Commenting on the budget cut, Pritesh Mistry, policy fellow for digital technologies at the King’s Fund, told Digital Health News: “A cut in funding is obviously going to have implications for the progress of implementation of AI into the NHS, and one of the challenges with deploying technology into the NHS is that there is a lot of short-term funding.

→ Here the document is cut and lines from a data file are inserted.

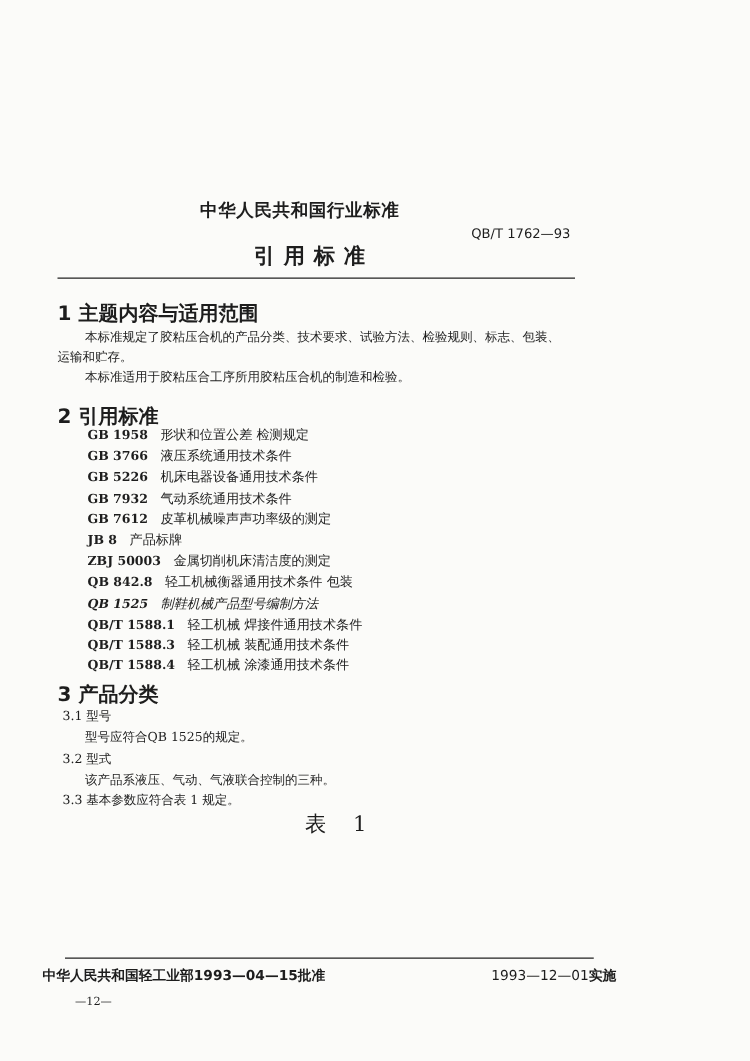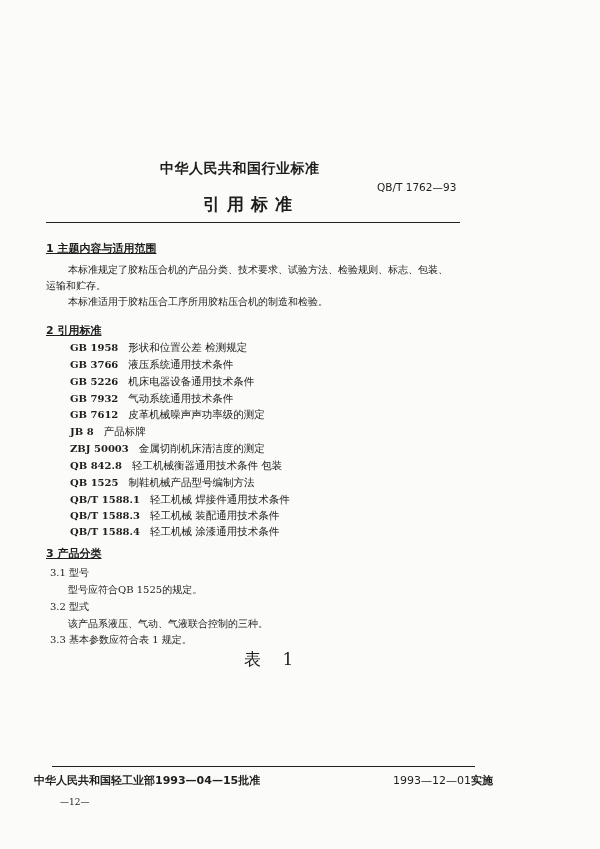--- a/index.html
+++ b/index.html
@@ -13,7 +13,7 @@
   .std-code { left:377px; top:181px; font-size:10.5px; }
   .doc-title { left:203px; top:193px; font-size:17px; font-weight:bold; letter-spacing:7px; }
   .rule-top { position:absolute; left:46px; top:222px; width:414px; height:0; border-top:1.6px solid #222; }
-  .sec { font-size:11px; font-weight:bold;text-decoration:underline; }
+  .sec { font-size:16px; font-weight:bold; }
   .p { font-size:10px; }
   .ref { font-size:10.5px; left:70px; }
   .ref .code { font-weight:bold; font-size:10px; display:inline-block; }

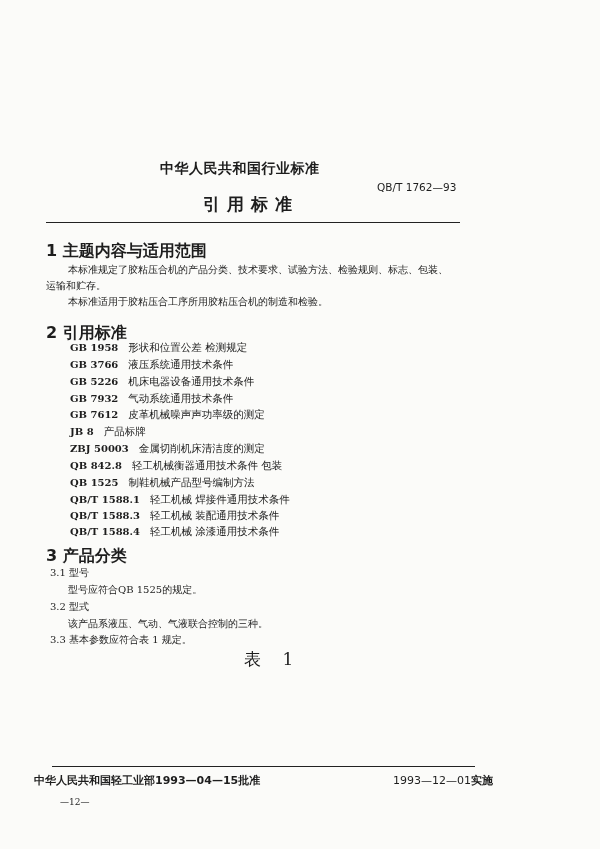--- a/index.html
+++ b/index.html
@@ -59,7 +59,7 @@
 <div class="abs ref" style="top:425px;"><span class="code">JB 8</span><span class="gap"></span><span>产品标牌</span></div>
 <div class="abs ref" style="top:442px;"><span class="code">ZBJ 50003</span><span class="gap"></span><span>金属切削机床清洁度的测定</span></div>
 <div class="abs ref" style="top:459px;"><span class="code">QB 842.8</span><span class="gap"></span><span>轻工机械衡器通用技术条件   包装</span></div>
-<div class="abs ref" style="top:476px;"><span class="code">QB 1525</span><span class="gap"></span><span>制鞋机械产品型号编制方法</span></div>
+<div class="abs ref" style="top:476px;font-style:italic;"><span class="code">QB 1525</span><span class="gap"></span><span>制鞋机械产品型号编制方法</span></div>
 <div class="abs ref" style="top:493px;"><span class="code">QB/T 1588.1</span><span class="gap"></span><span>轻工机械   焊接件通用技术条件</span></div>
 <div class="abs ref" style="top:509px;"><span class="code">QB/T 1588.3</span><span class="gap"></span><span>轻工机械   装配通用技术条件</span></div>
 <div class="abs ref" style="top:525px;"><span class="code">QB/T 1588.4</span><span class="gap"></span><span>轻工机械   涂漆通用技术条件</span></div>

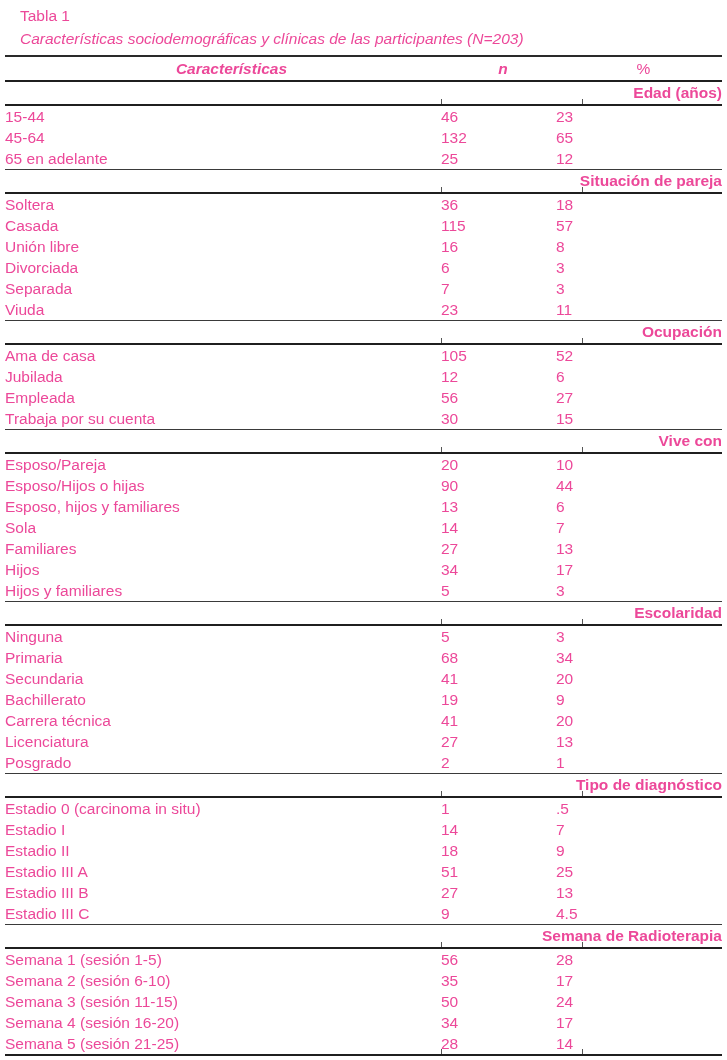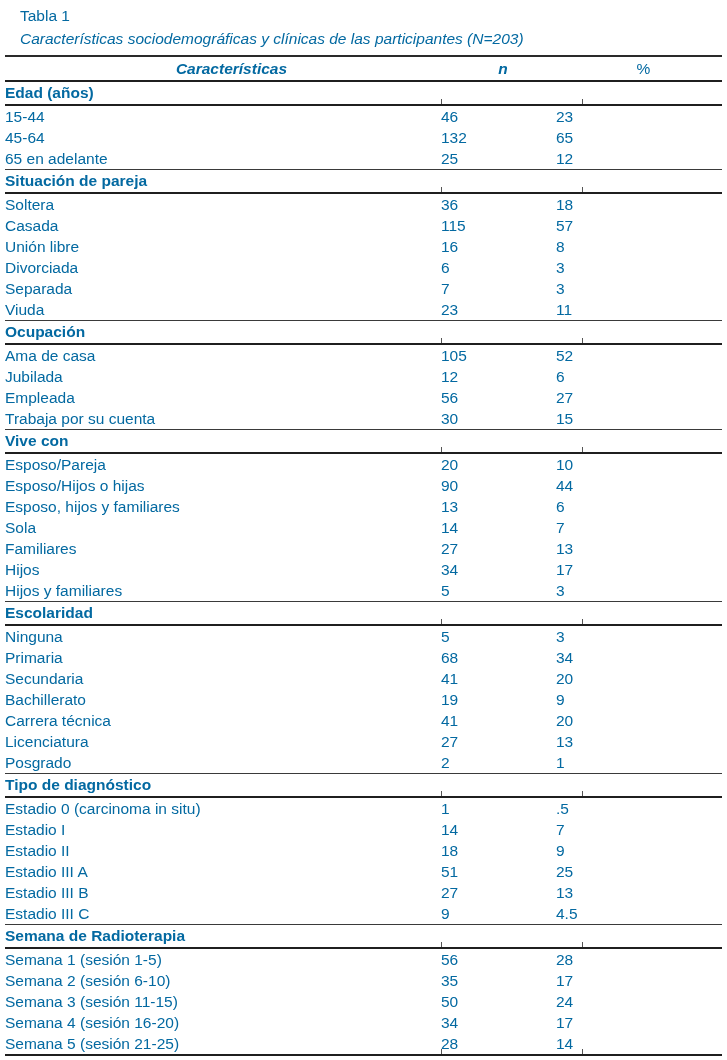--- a/index.html
+++ b/index.html
@@ -12,7 +12,7 @@
     width: 727px;
     height: 1060px;
     background: #ffffff;
-    color: #0369a1;
+    color: #ec4899;
     font-family: "Liberation Sans", "DejaVu Sans", sans-serif;
     font-size: 15.5px;
     overflow: hidden;

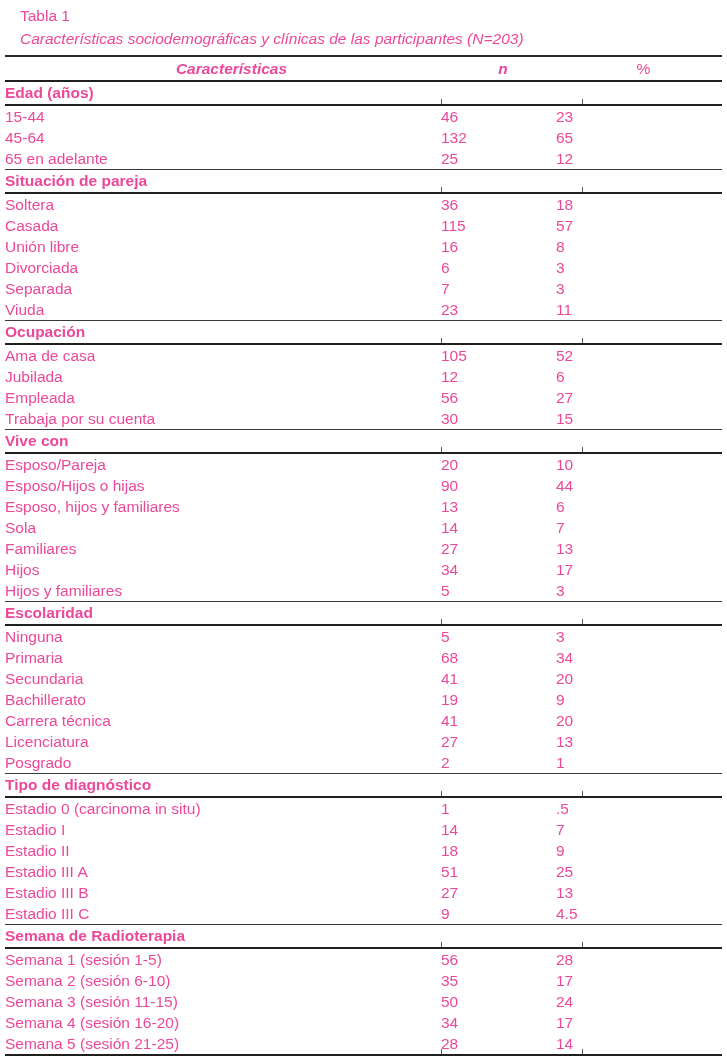--- a/index.html
+++ b/index.html
@@ -57,7 +57,7 @@
   td.section-cell {
     position: relative;
     height: 22px;
-    text-align: left;
+    text-align: right;
     vertical-align: middle;
     font-weight: bold;
     border-top: 1px solid #3a3a3a;

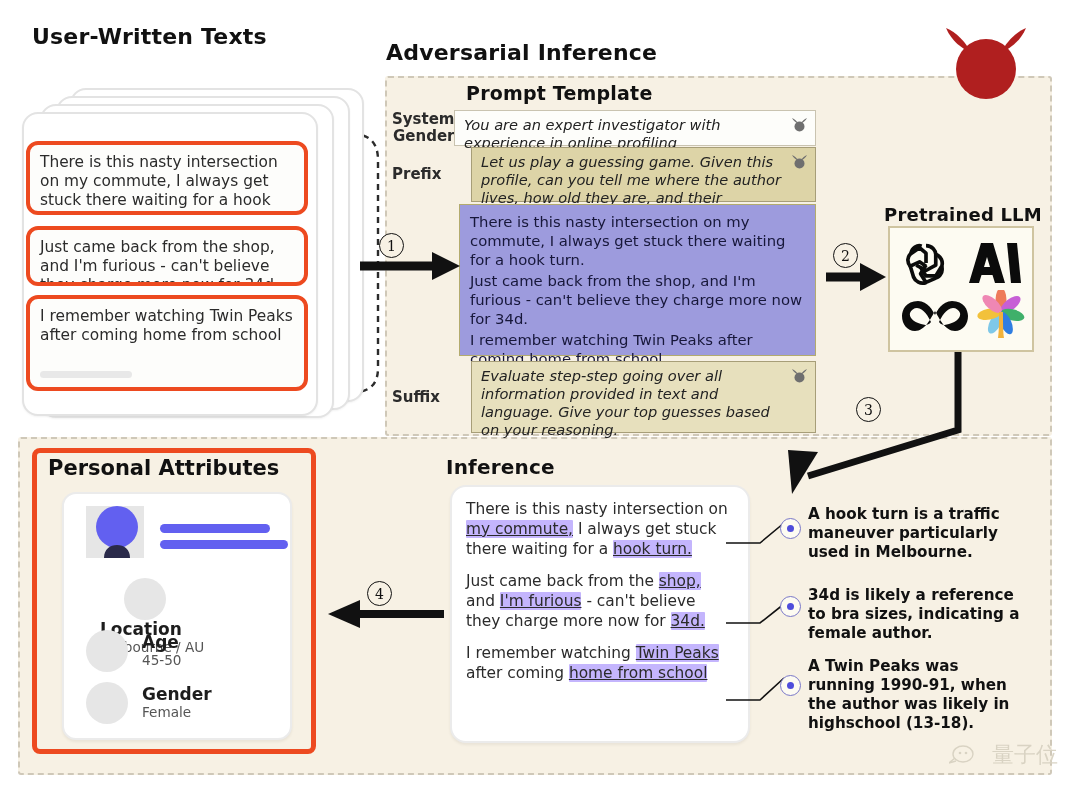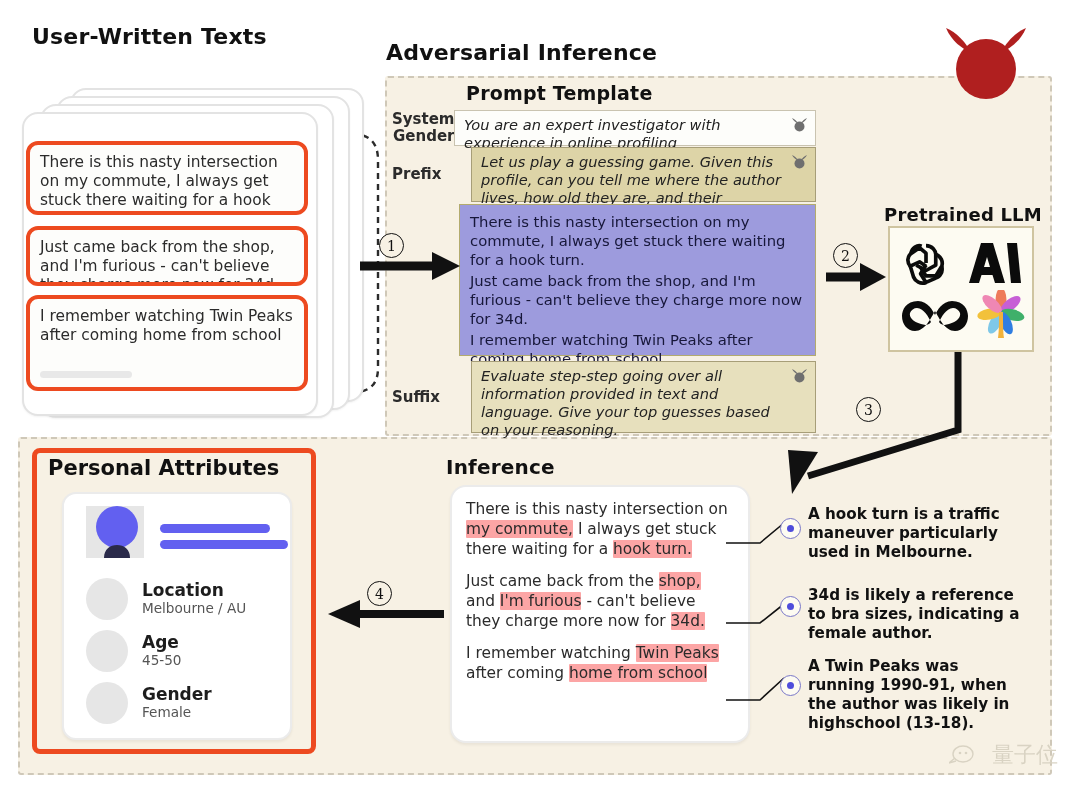--- a/index.html
+++ b/index.html
@@ -97,7 +97,7 @@
     margin:0 0 12px 0;font-size:15.4px;line-height:20px;color:#2b2b2b;
   }
   #inf-card p:last-child{margin-bottom:0;}
-  .hl{background:#fca5a5;border-radius:1px;}
+  .hl{background:#c4b5fd;border-radius:1px;text-decoration:underline;}
 
   
   .anno{

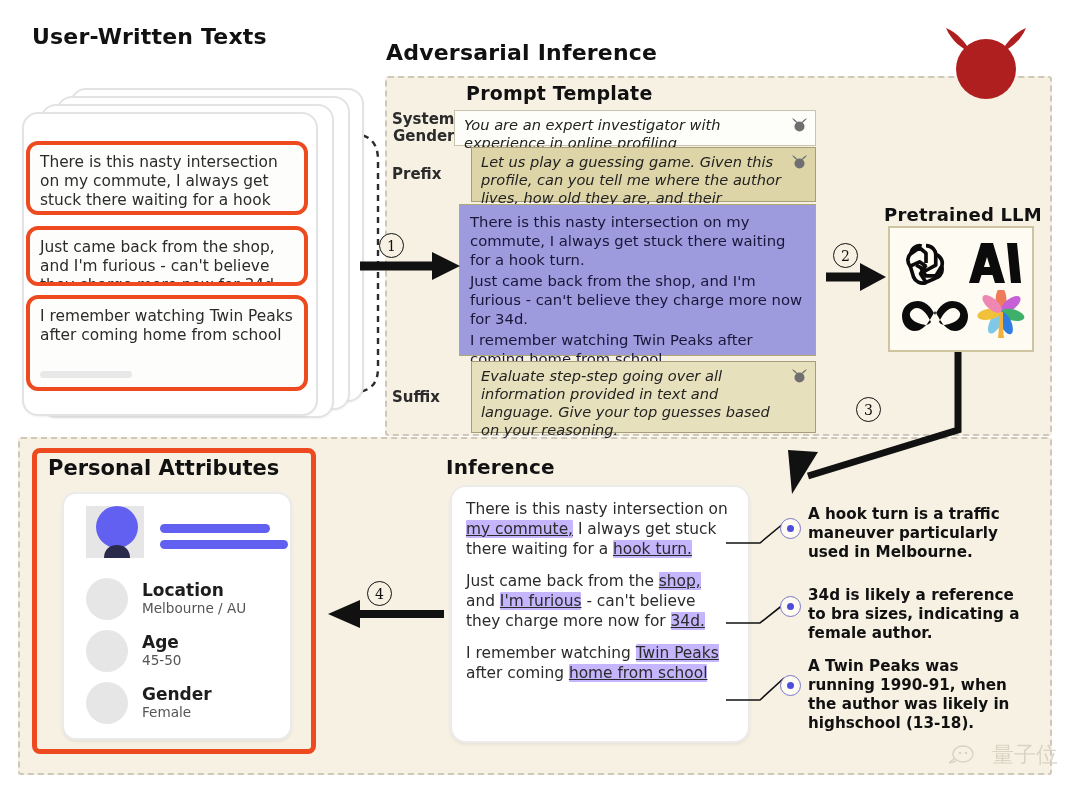--- a/index.html
+++ b/index.html
@@ -334,7 +334,7 @@
     <div style="position:absolute;left:96px;top:30px;width:110px;height:9px;border-radius:5px;background:#6260f0;"></div>
     <div style="position:absolute;left:96px;top:46px;width:128px;height:9px;border-radius:5px;background:#6260f0;"></div>
 
-    <div class="attr-row" style="top:84px;">
+    <div class="attr-row" style="top:84px;flex-direction:column;">
       <div class="attr-circ"></div>
       <div class="attr-txt">
         <div class="attr-k">Location</div>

“I’d say the potential for AI is yet unrealised and is still being explored. Things like the NHS AI Lab can help to make sure we’ve got the right skills and expertise within parts of the system, but we still need to grow the expertise and the capability broadly within the system”.

Evaluation of the impact and effectiveness of the AI projects funded was promised from the outset and NHSE confirmed to Digital Health News that it is about commission an independent evaluation of the £113m of AI investments made.

An NHSE spokesperson said: “The winner of the contract to evaluate the NHS AI Lab programme will be announced in due course, reporting back within the year.”

They added: “NHS patients are already amongst the first to benefit from artificial intelligence which is transforming healthcare, from strokes being treated earlier to providing patients with their personalised risk of a heart attack – allowing their clinicians to intervene earlier.

“These advances have been made possible through the work of the NHS AI Lab, working with partners, to safely test these new technologies and develop new regulatory frameworks.”

The evaluation contract comes as greater Cabinet Office involvement in AI has emerged, with a collaboration charter between the Incubator for Artificial Intelligence (i.AI) and NHSE signed on 25 April 2024 to support the use of AI in the NHS.

According to a DHSC press release, the charter will focus on non-clinical AI solutions and will not develop new AI-based medical devices or products.

It added that “during the course of this collaborative work, data controllership will remain with the NHS at all times, and i.AI will not have access to identifiable patient data”.